Selain itu, Teguh juga hobi beramal. Menurutnya, ia menjadi bahagia ketika melihat kebahagiaan orang lain. Terlebih, filosofi hidupnya adalah "yang lebih memberi kepada yang kurang".
Lebih lanjut, Teguh membeberkan tujuan hidup yang dibagi menjadi 5 skala prioritas. Yang pertama yaitu iman, takut akan Tuhan, jangan punya hati jelek atau curang apalagi menipu orang. Teguh mempelajari ceramah-ceramah dari tokoh-tokoh Kristen ataupun Islam bahwa di balik kesuksesan manusia hari ini, pada dasarnya manusia memiliki keterbatasan. Karena itu, jangan hanya fokus pada kelebihan yang dimiliki tetapi juga fokus pada kekurangan yang dimiliki agar bisa lebih cepat diperbaiki.

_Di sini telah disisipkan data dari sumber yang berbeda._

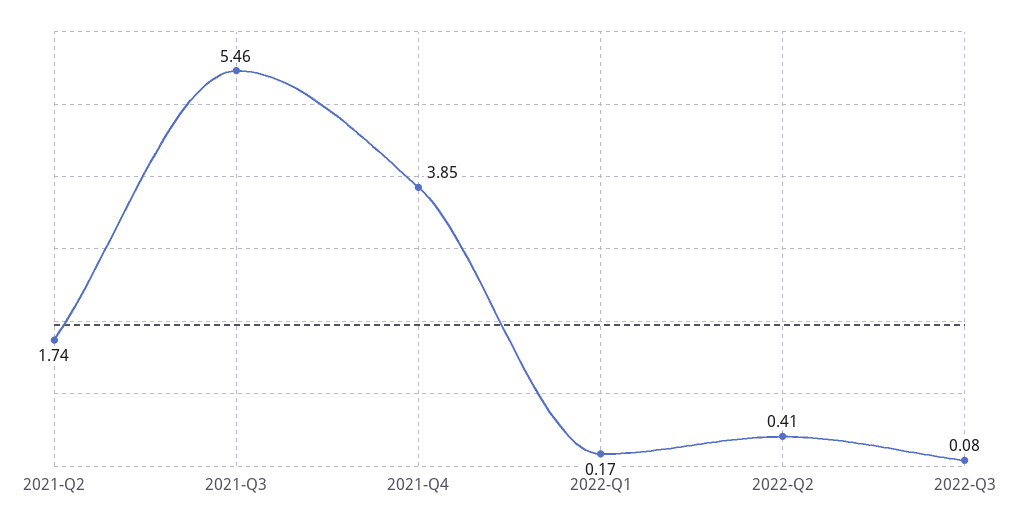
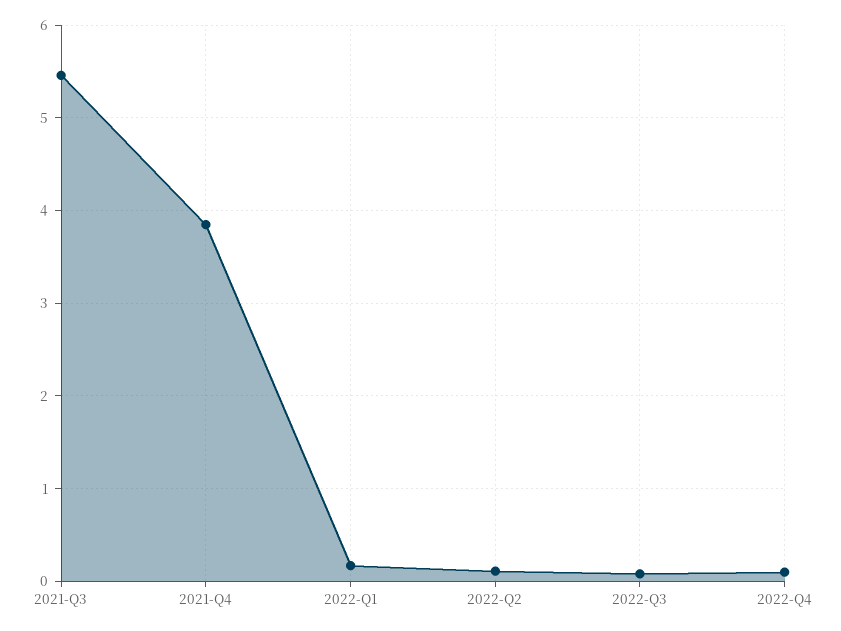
2021-Q2: 1.74 -> none
2022-Q2: 0.41 -> 0.1
2022-Q4: none -> 0.1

Kemudian yang kedua adalah sehat yang menjadi pedoman kehidupan. Yang ketiga adalah keluarga. Keempat baru finansial, karena ketika sudah bebas finansial justru uang yang mendatangi. Yang kelima yaitu kegiatan sosial, memberi kepada yang membutuhkan, dan lain sebagainya. Kegiatan sosial ini melengkapi kebahagiaan dalam kehidupan agar menjadi orang yang lebih bermakna.
Terakhir, Teguh menuturkan bahwa hidup jangan hanya mencari uang. Karena bagaimanapun, uang membuat hidup lebih nyaman. Hermanto Tanoko juga menambahkan bahwa dalam mencari uang pikirkanlah Tuhan karena jika hanya memikirkan yang ada di Bumi, orang akan menghalalkan segala cara.